На берегу стояло много телег, у берега — много лодок, к ним теснились люди, прыгая в лодки, и на одной уже торопливо гребли. Чугай в развевающемся бушлате бегом по трапу спустился на палубу. И почти одновременно хлестнули выстрелы с берега и лодок по пароходу и — с парохода загрохотали пулеметы. С плывущей лодки в воду посыпались люди. Толпа на берегу заметалась, кидаясь по тачанкам, и они вскачь, поднимая пыль, поскакали вверх по широкой улице. Загудел и набатно забил колокол на колокольне.
Стрельба и бегство длились всего несколько минут. Берег опустел. Чугай, весело поблескивая выпуклыми глазами, поднялся по трапу.
— Зеленый! Ну и сукин же сын, прорвался-таки! Вот, Вадим Петрович, тебе и план окружения! Что же, нарком, десант надо высаживать…
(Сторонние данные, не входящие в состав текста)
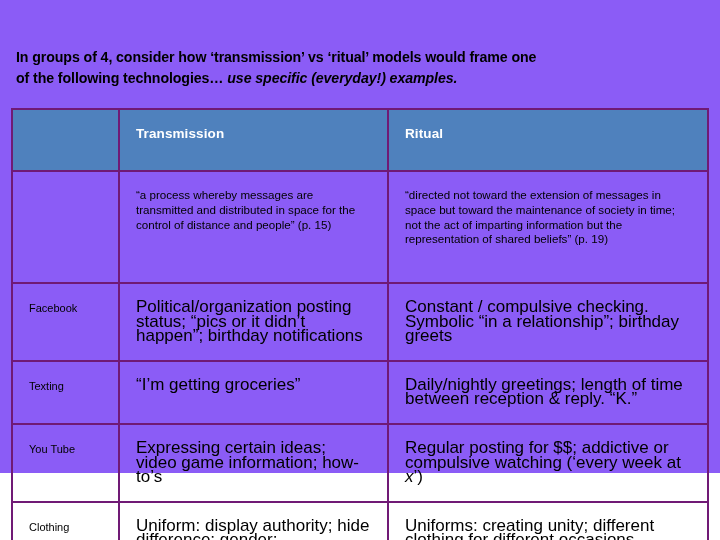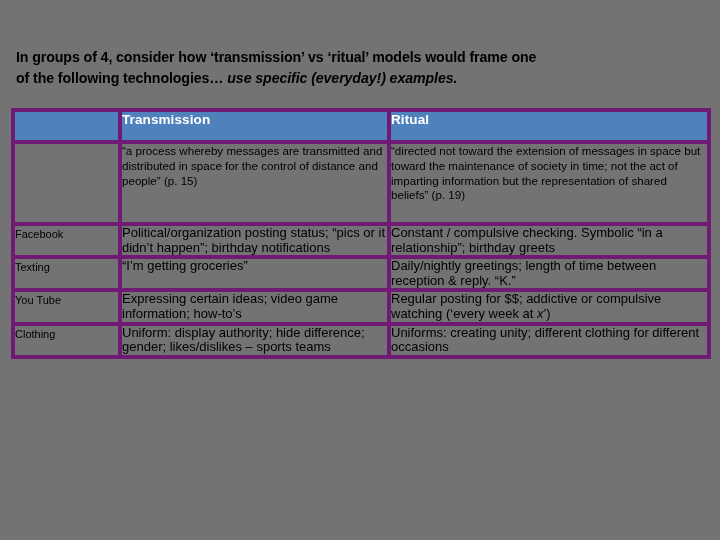--- a/index.html
+++ b/index.html
@@ -17,8 +17,8 @@
   #slide {
     position: relative;
     width: 720px;
-    height: 540px;
-    background: #737373;
+    height: 473px;
+    background: #8b5cf6;
   }
   #prompt {
     position: absolute;

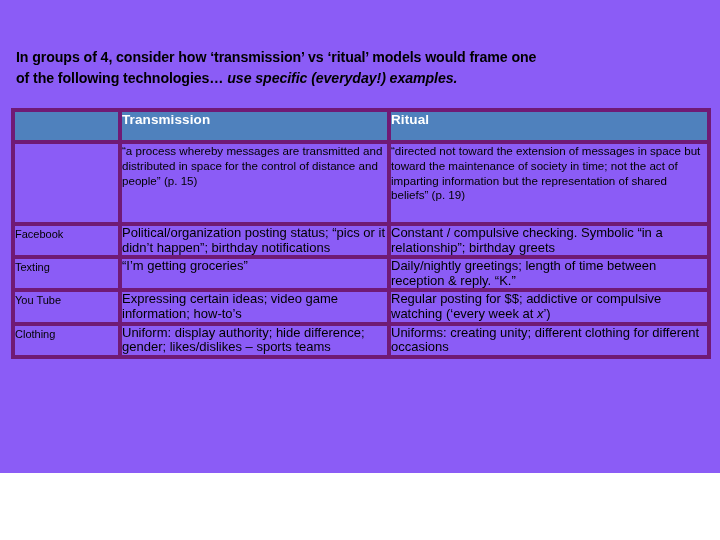--- a/index.html
+++ b/index.html
@@ -51,8 +51,8 @@
   #grid col.c3 { width: 320px; }
 
   #grid td, #grid th {
-    border: 4px solid #701a75;
-    padding: 0;
+    border: 2px solid #701a75;
+    padding: 16px;
     vertical-align: top;
     text-align: left;
   }

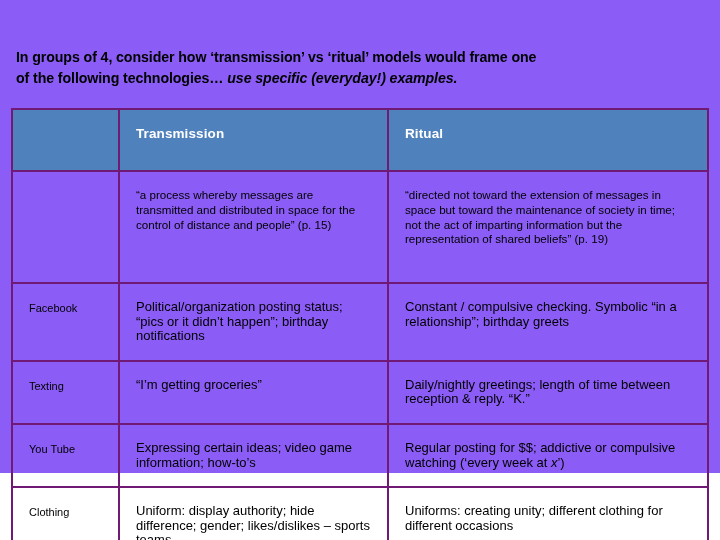--- a/index.html
+++ b/index.html
@@ -78,7 +78,7 @@
     color: #000000;
   }
   td.cell {
-    font-size: 13px;
+    font-size: 17px;
     line-height: 14.6px;
     padding: 6px 8px 6px 7px;
     color: #000000;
Банда Зеленого металась в окружении, как стая волков, была наконец прижата к железнодорожному полотну под огонь бронепоезда и уничтожена в густом орешнике, куда кинулись на прорыв бандитские тачанки. Все заросшее поле было там заранее перекопано, — четверни вспененных коней, поражаемые пулями и гранатами, взвивались из орешника, задние врезывались в телеги, ломая и опрокидывая их. Бандиты кидались по кустам, где их ждала смерть, — никто из них и не пытался молить о пощаде. Атамана Зеленого взяли под кучей прошлогоднего хвороста; когда его вытащили оттуда за ноги, курсанты удивились — думали: великан какой-нибудь страховитый, оказался — щуплый, корявый, плюнуть не на что, только бегающие глазки — бесцветные, ненавистные — выдавали его волчью породу. Ему скрутили руки, ноги, чтобы живым доставить в Киев.